A new study out Thursday suggests that Tasmanian devils are starting to adapt to one of the strangest diseases known in nature: a contagious cancer spread by biting. The study has found evidence that the disease is spreading more slowly and becoming endemic in the devil population, rather than the very fatal and rapidly spreading epidemic it was when first discovered in the 1990s. The discovery hopefully means that this cancer won’t drive these animals to extinction as feared.
In 1996, scientists began reporting the emergence of a distinctive cancer among Australia’s Tasmanian devils — one that left its marsupial victims with large tumours on their mouths and necks that quickly grew in size and often proved fatal within three to five months. This eventually became known as devil facial-tumour disease, or DFTD. Unlike other cancers, though, DFTD was transmissible from one animal to the next, usually through the biting that devils regularly do when fighting for social dominance or even as part of their mating ritual.
Normally, a person or animal’s cancer is keyed to that specific individual, since cancerous cells are just the mutated version of cells in the body. Cancer typically isn’t transmissible because our bodies are pretty good at detecting and killing off foreign cells, including someone else’s normal and rogue cells. The opposite is also one reason why cancer happens — because our immune system is worse (though not completely useless) at recognising the internal threat. Somehow, DTFD cancer cells have ditched the genes that program them to look slightly different to the immune system of other devils, allowing it to become contagious.
This new research, largely based on the genetic analysis of DFTD tumours collected over the past few decades, suggests that the disease has begun to mellow out, according to study author Andrew Storfer, a genetics researcher at the University of Washington who studies how emerging infectious diseases — and their relationship to a host — evolve over time.
His team’s work, published in Science Thursday, indicates that DTFD isn’t spreading as easily as it did at first.
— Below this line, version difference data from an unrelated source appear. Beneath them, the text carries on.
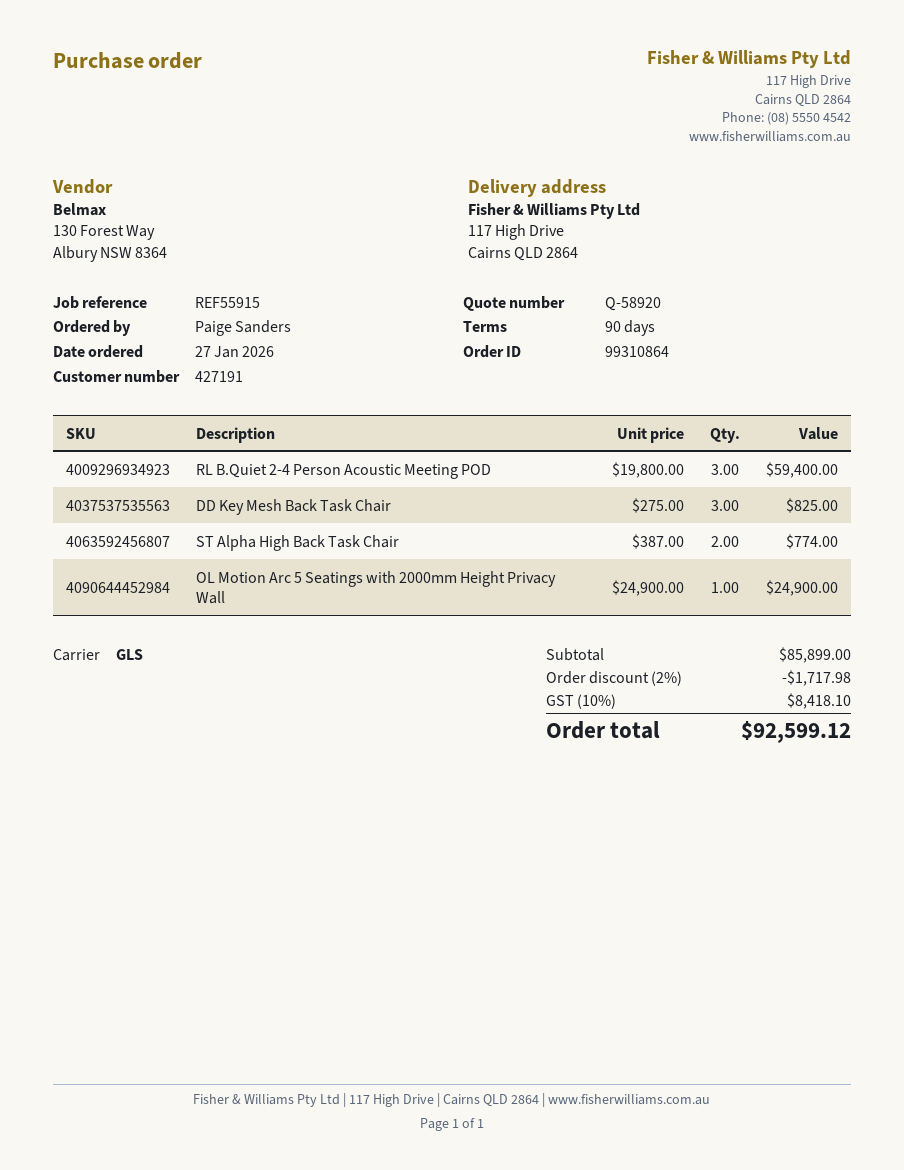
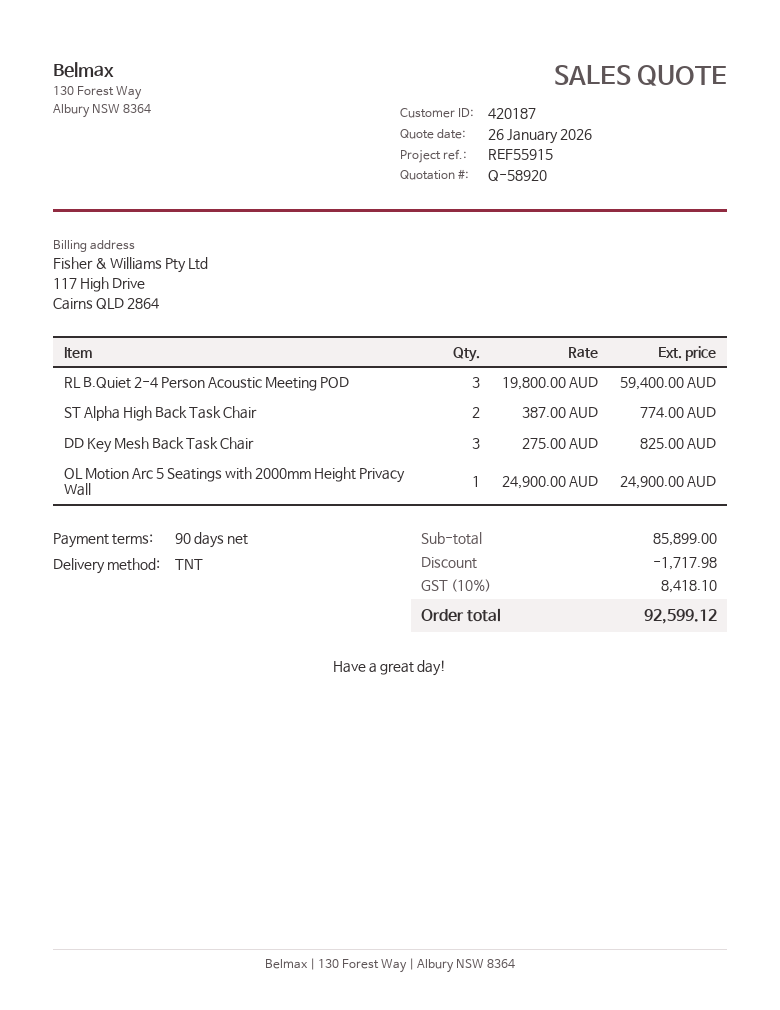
customer number: 427191 -> 420187
shipping method: GLS -> TNT

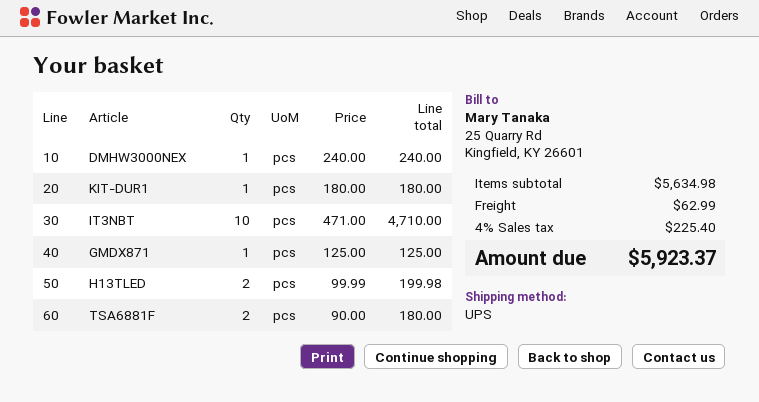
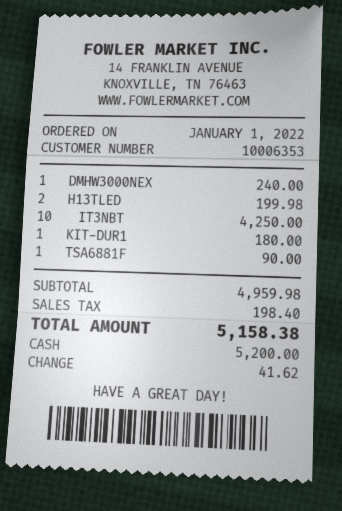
IT3NBT: 10 for 4710.00 -> 10 for 4250.00
GMDX871: 1 for 125.00 -> none
TSA6881F: 2 for 180.00 -> 1 for 90.00
subtotal: 5634.98 -> 4959.98
shipping: 62.99 -> none
tax: 225.40 -> 198.40
total: 5923.37 -> 5158.38

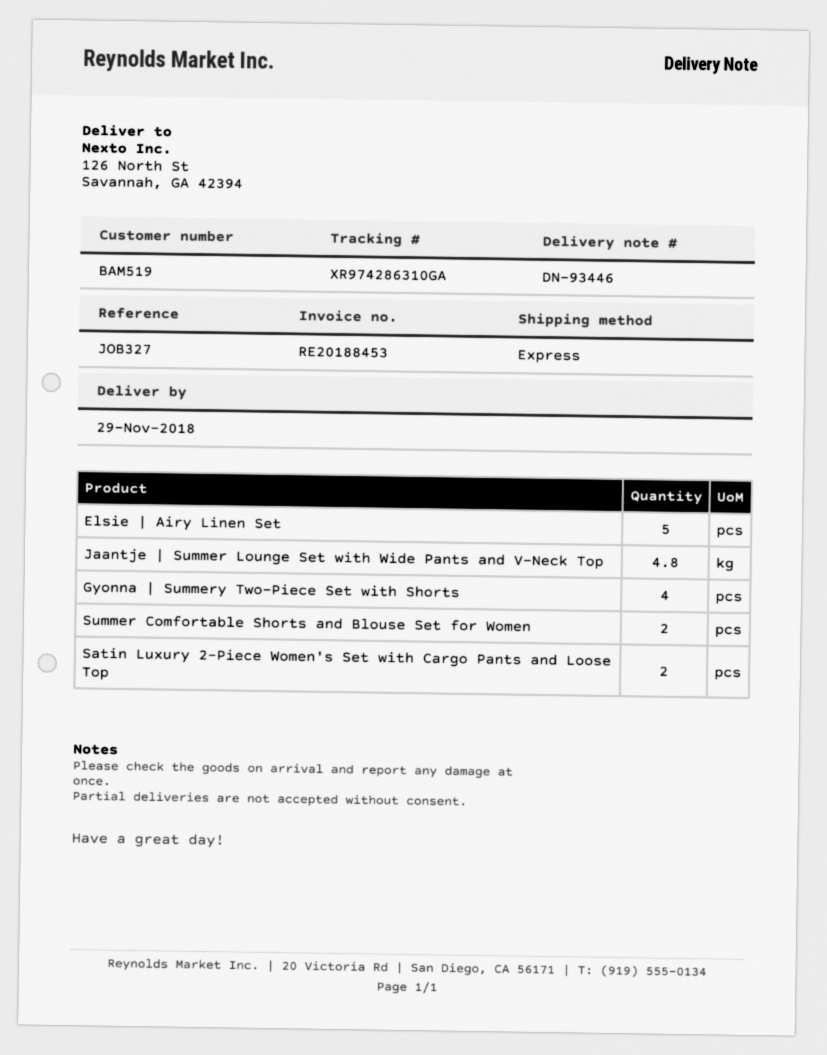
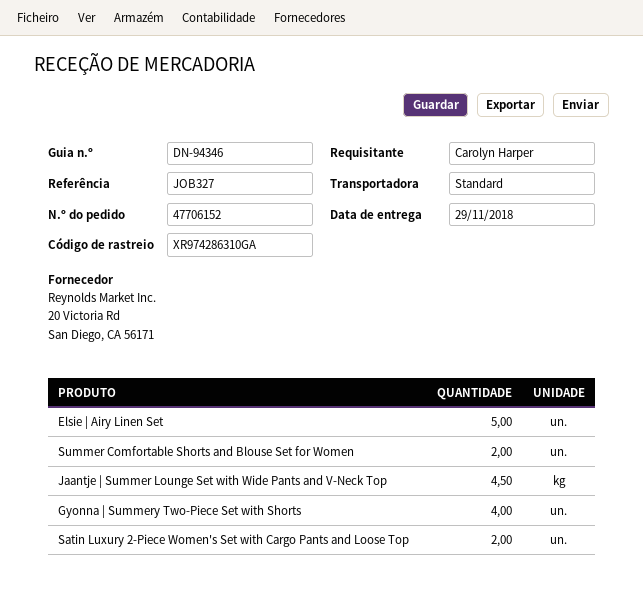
delivery note number: DN-93446 -> DN-94346
shipping method: express -> standard
Jaantje | Summer Lounge Set with Wide Pants and V-Neck Top: 4.8 -> 4.5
Back then, a devil with DTFD would have been expected to infect another three to four devils on average. But now, an infected devil might only transmit DFTD to one other devil on average. When a disease reaches this sort of equilibrium, where it isn’t increasing or decreasing in the population, it can be considered endemic.
Stofer noted that there are likely three reasons why this has happened. One is simply that since there are less devils around, there are less possible chains of transmission for the disease to keep spreading. But devils may have also begun evolving in response to the cancer, allowing them to better resist catching it. Lastly, there’s recent evidence that these tumours can now sometimes just regress or completely disappear as quickly as they arrived, partly because of mutations in the tumours themselves and the devils’ innate defences. Another interesting footnote they uncovered, supported by other research, is that these tumours were likely spreading in the devil population for at least a decade before their discovery in 1996.
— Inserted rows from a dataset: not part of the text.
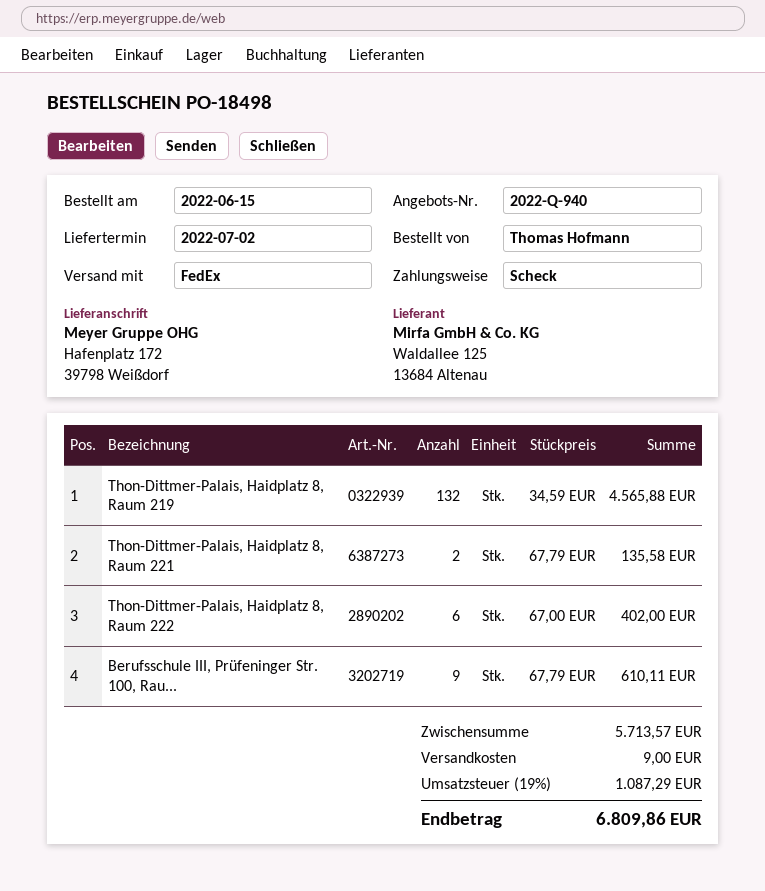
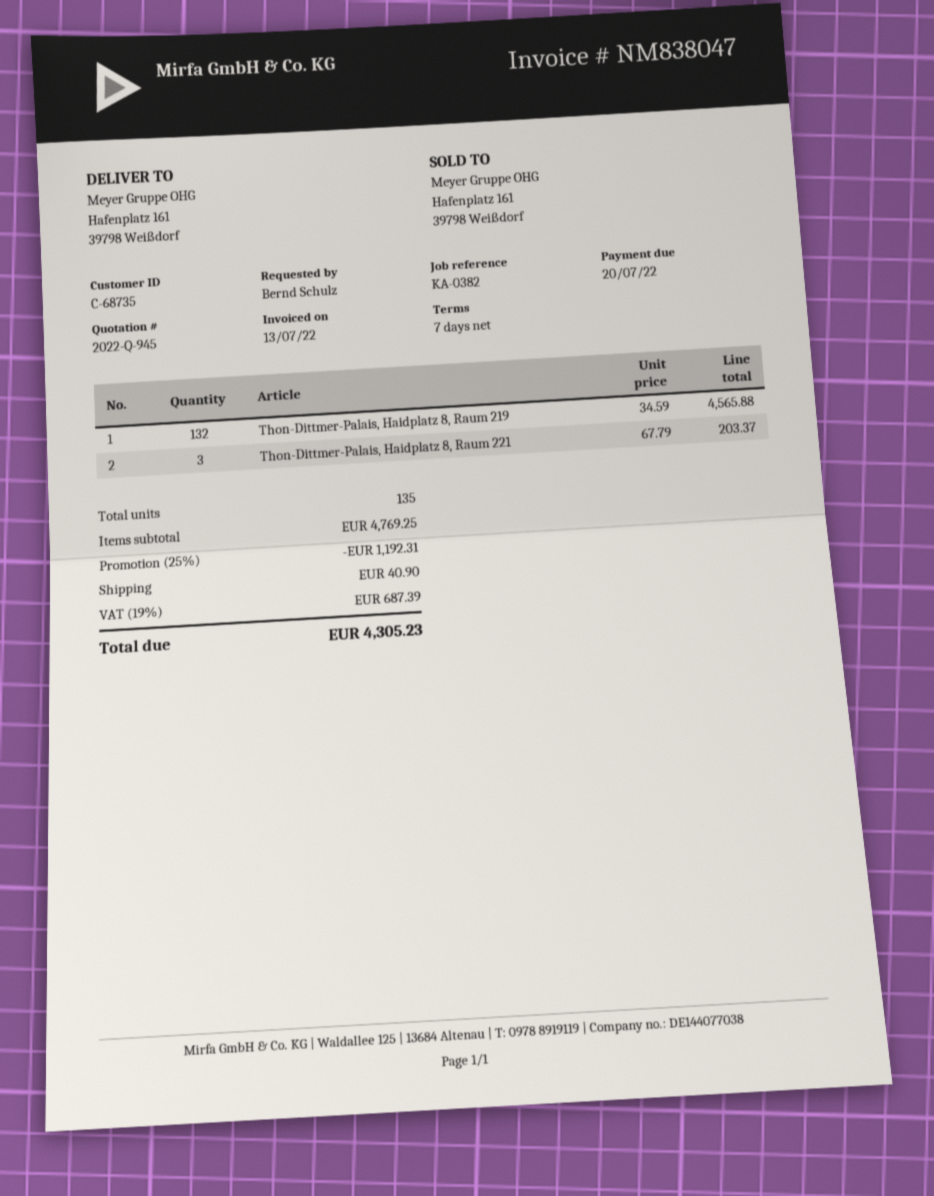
quote number: 2022-Q-940 -> 2022-Q-945
ordered by: Thomas Hofmann -> Bernd Schulz
ship to: Hafenplatz 172, 39798 Weißdorf -> Hafenplatz 161, 39798 Weißdorf
Thon-Dittmer-Palais, Haidplatz 8, Raum 221: 2 x 67.79 = 135.58 -> 3 x 67.79 = 203.37
Thon-Dittmer-Palais, Haidplatz 8, Raum 222: 6 x 67.00 = 402.00 -> none
Berufsschule III, Prüfeninger Str. 100, Rau...: 9 x 67.79 = 610.11 -> none
subtotal: 5713.57 -> 4769.25
discount: none -> 25% = 1192.31
shipping: 9.00 -> 40.90
tax: 19% = 1087.29 -> 19% = 687.39
total: 6809.86 -> 4305.23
“We think it’s good news for the future of the devil, and combined with a growing number of genetic analyses and models, extinction of the species seems unlikely,” Stofer said via email. “Rather coexistence with the disease at lower population numbers or even disease extinction are more likely.”
Transmissible cancers are rare but not unheard of in the animal kingdom (none are thought to exist in people, except maybe under very weird circumstances). Devils, dogs, one species of hamster, and some species of clam have their own version. But DFTD has proven especially deadly to the already endangered Tasmanian devil. Since its discovery in 1996, it’s contributed to as much as 75% of the total population dying off. That’s also been trouble for the wider ecosystem, as devils are one of the key predators in Tasmania, an island state south of mainland Australia.
There are still some concerns about DFTD and the fate of Tasmanian devils. In recent years, some conservationists have started to introduce captive devils to populations in the wild. But if Stofer and his team’s work is right, then this might actually endanger DFTD’s taming process, since these introduced devils aren’t as adapted to the disease as those living in the wild. One way to prevent this is to avoid mixing captive devils into the native population for now, the authors wrote, except as a last resort.
Another worry is that another “strain” of DFTD, called DFTD-2, has emerged recently in southeastern Tasmania and is now evolving in its own unique way. Any later plans to help further stem the spread of DFTD, such as vaccines dispensed through oral baits, will have to account for these divergent strains, the authors caution.
For now, though, the future looks brighter than expected for the Tasmanian devil. And the work done by Stofer’s team might only be the start. They used a technique for studying the evolution of these tumours that’s previously only been used for studying viruses with a few genes. The DTFD tumour, however, has over 11,000 genes. So there’s probably no reason why the same methods couldn’t be used to study the evolutionary path of all sorts of other infectious diseases, including those caused by bacteria and fungi.